За нами послышался бег по газону. Кароль догнал нас и присоединился… Он еще сохранил разбег, но сразу же приноровился к нам – шел теперь спокойно рядом, с нами. Это страстное, бегом, вторжение в нашу троицу было исполнено энтузиазма – ага, ему понравились наши игры, он присоединился – а мгновенный его переход от бега к молчанию нашего возвращения свидетельствовал о том, что он понимает необходимость сохранения тайны. Вокруг затевалось то усечение бытия, какое несла в себе наступающая ночь. Мы двигались в сумерках – Фридерик, я, Геня, Кароль, – как какая-то странная эротическая комбинация, противоестественный и сладострастный квартет.
5
– Как же это произошло? – размышлял я, лежа на пледе, на траве, ощущая у лица сырой холод земли. – Что это было? Итак, она подвернула ему брюки. Она сделала это, потому что могла это сделать, конечно, ничего особенного, обычная любезность… но она знала, что делает. Знала, что это для Фридерика – для его наслаждения – то есть она соглашалась на то, чтобы он ею насладился… Ею, но не одной… А с ним, с Каролем… Ах, так вот оно что! Она понимала, что вдвоем они могут возбуждать, соблазнять… хотя бы Фридерика… и Кароль это понимал, потому что принял участие в игре… Но в таком случае они не были такими уж наивными, как это могло показаться! Они знали о своей соблазнительности! И могли это знать, несмотря на свою в чем-то другом, может быть, глупую юность, так как именно это юность знает лучше зрелости, они были специалистами той стихии, в которой пребывали, накопили опыт в области незрелости тела и незрелости крови. Но в таком случае почему непосредственно друг с другом они вели себя как дети? Невинность? Но ведь они не были невинны по отношению к третьему? Ведь по отношению к третьему они оказались достаточно искушенными! А больше всего меня беспокоило то, что этим третьим был не кто иной, как Фридерик, он, такой осмотрительный, такой сдержанный! И вдруг этот бросок через парк – как ультиматум, как начало военных действий, – этот марш с девушкой к парню? Что это было? Что это могло быть? И не я ли все это вызвал – подсмотрев за ним, открыв его тайное вожделение, его застигли с его тайной – и теперь зверь его затаенных мечтаний, выпущенный из клетки, снюхавшийся с моим зверем, бесновался! И получилось так, что мы, вчетвером, оказались de facto [4] сообщниками в молчании, в тайном помысле, признаться в котором было бы невозможно – стыд парализовывал.

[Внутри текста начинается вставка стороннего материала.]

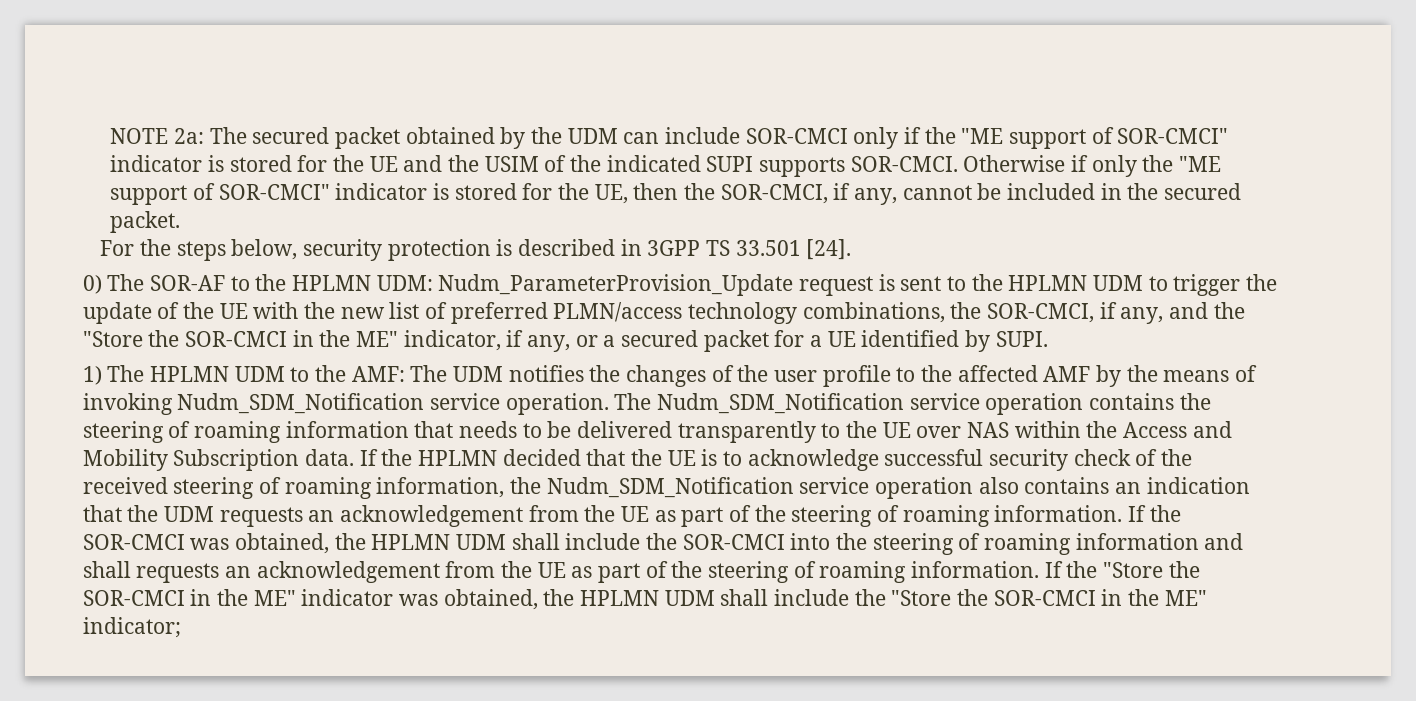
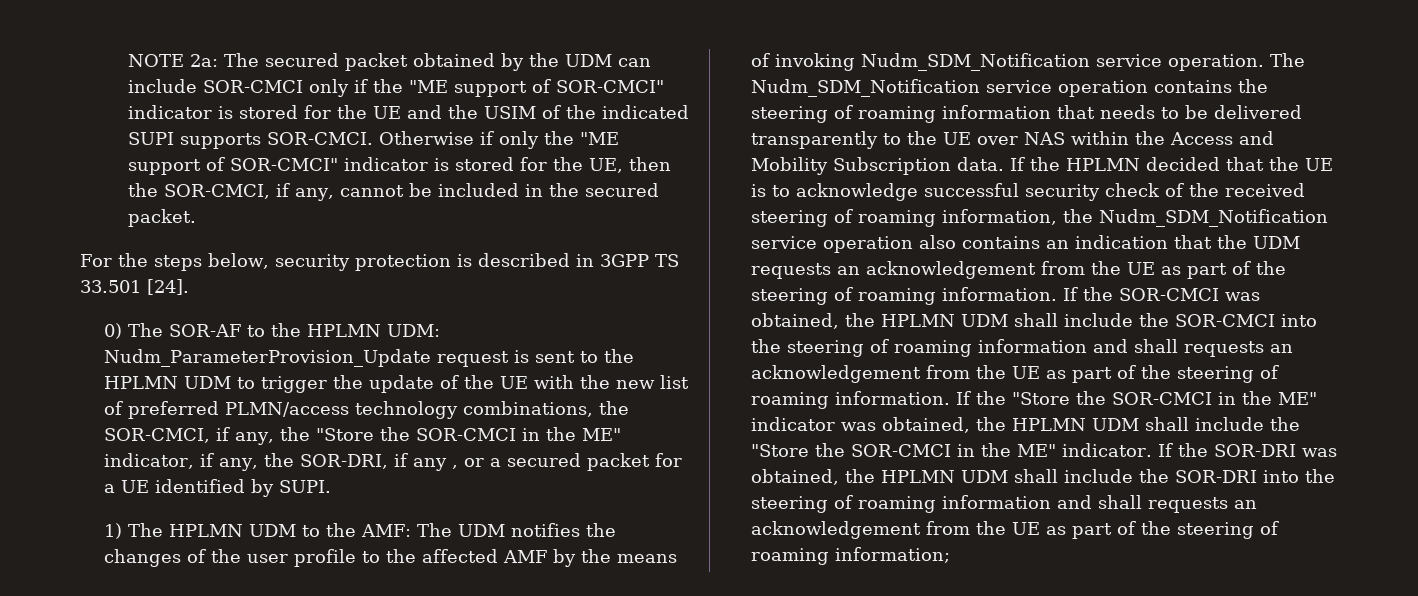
- 0) The SOR-AF to the HPLMN UDM: Nudm_ParameterProvision_Update request is sent to the HPLMN UDM to trigger the update of the UE with the new list of preferred PLMN/access technology combinations, the SOR-CMCI, if any, and the "Store the SOR-CMCI in the ME" indicator, if any, or a secured packet for a UE identified by SUPI.
+ 0) The SOR-AF to the HPLMN UDM: Nudm_ParameterProvision_Update request is sent to the HPLMN UDM to trigger the update of the UE with the new list of preferred PLMN/access technology combinations, the SOR-CMCI, if any, the "Store the SOR-CMCI in the ME" indicator, if any, the SOR-DRI, if any , or a secured packet for a UE identified by SUPI.
- If the "Store the SOR-CMCI in the ME" indicator was obtained, the HPLMN UDM shall include the "Store the SOR-CMCI in the ME" indicator;
+ If the "Store the SOR-CMCI in the ME" indicator was obtained, the HPLMN UDM shall include the "Store the SOR-CMCI in the ME" indicator. If the SOR-DRI was obtained, the HPLMN UDM shall include the SOR-DRI into the steering of roaming information and shall requests an acknowledgement from the UE as part of the steering of roaming information;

Ее-его колени, четверо колен, в брюках, в юбке (молодых)…
После полудня явился обещанный позавчера Вацлав. Красивый мужчина! Ничего не скажешь – рослый элегантный господин! Обладатель носа в меру крупного, но тонкого, с подвижными ноздрями, оливкового взора и глубокого голоса – а ухоженные усики нежились под этим чутким носом и над полными пунцовыми губами. Тип мужской красоты, который нравится женщинам… и они восхищаются как видной фигурой, так и аристократической утонченностью деталей, иннервацией, например, длинноперстых кистей с тщательно отполированными ногтями.